According to a Sept. 17, 2012, letter to the newspaper, most of the requested documents on the nuclear dump are classified as “Secret” by the assistant secretary of Defense.
The site is protected by the Department of Homeland Security. That could indicate the corps dug up enough fissile materials to reclassify the site to what's called “Category 1” — denoting high security.
The cost for security and removing Category 1 materials dramatically increases the cost of a cleanup — and poses other issues, according to Alvarez.
“If, indeed, there is a sizable quantity of Category 1 material, you can't just leave it there,” Alvarez said. “You have people living there. This is not on a federally guarded nuclear enclave or someplace in the middle of the desert.
“That's the conundrum here, of course,” he said. “The Corps of Engineers' budgets have been cut like everything else. Something like this blows a hole in their budget. It's a difficult situation.”
Sen. Bob Casey is pressing for the needed funding and the cleanup.
“As we move forward, I will continue to press the Army corps and other relevant federal agencies to clean up the SLDA site in a timely manner,” Casey said.
For Kiski Valley nuclear activist Patty Ameno, restarting the decision process is frustrating.
In the 1990s, the site owners and the federal Nuclear Regulatory Commission proposed to keep on-site the buried radioactive materials, some of which last for millions of years. Residents, lawmakers and Ameno railed against the proposal and urged Murtha, who represented the area in Congress, to find another regulatory agency to remove the nuclear waste.
Army corps deja vu
This is the second time in two years the Army corps is reviewing its role in the cleanup.
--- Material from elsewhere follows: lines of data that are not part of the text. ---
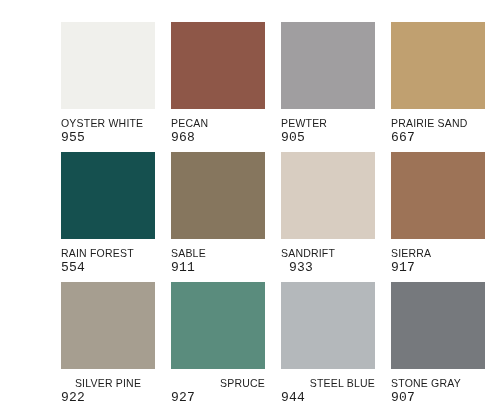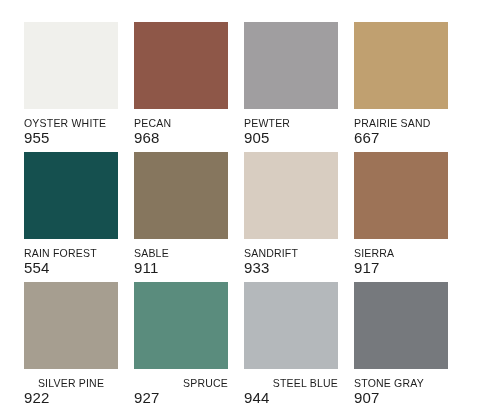"OYSTER WHITE" .palette { padding: 22px 0 0 24px -> 22px 0 0 61px }
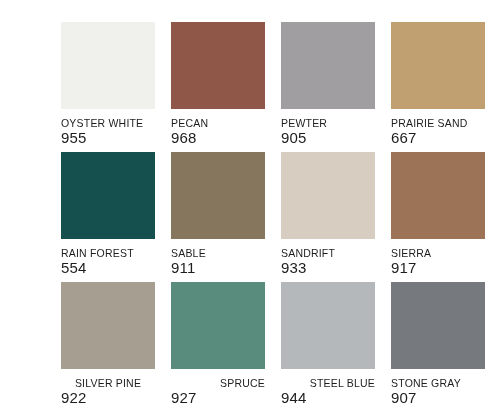"955" .code { font-family: none -> Liberation Mono, monospace; font-size: 15px -> 13px }
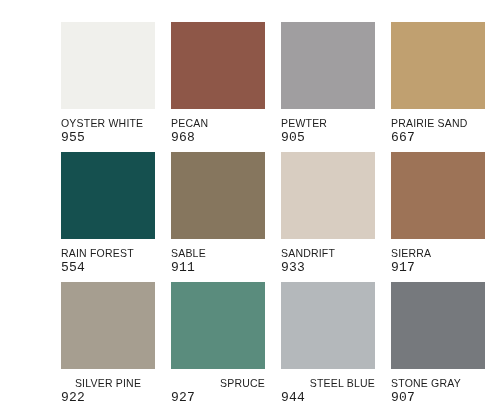"933" div.code { margin-left: none -> 8px }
“Given the increased knowledge of the dangers of that site and the specific kinds of materials that have been brought up, this is absolute insanity and illustrates a total disregard for human health, safety and the environment,” Ameno said. “It's quite apparent that the major factor is the money, and having these regulatory decisions again, it just fuels the delays.”
“Cost can certainly be a driver, but a cleanup on the order of $250 million to a half- billion dollars is not unusual for a site with challenges,” said Tom Clements, the nonproliferation policy director for the Alliance for Nuclear Accountability in Columbia, S.C.
The worst Department of Energy nuclear sites are costing billions of dollars to clean up.
“For the Parks site, the problem is, will this have priority in the minds of the appropriators under increasing budget stress?” Clements asked.
The Army corps has said repeatedly that funding has not been a problem for the project.
But that could change.
There are proposed cuts in the 2014 Corps of Engineers budget for the Formerly Utilized Sites Remedial Action Program, which pays for the Parks cleanup.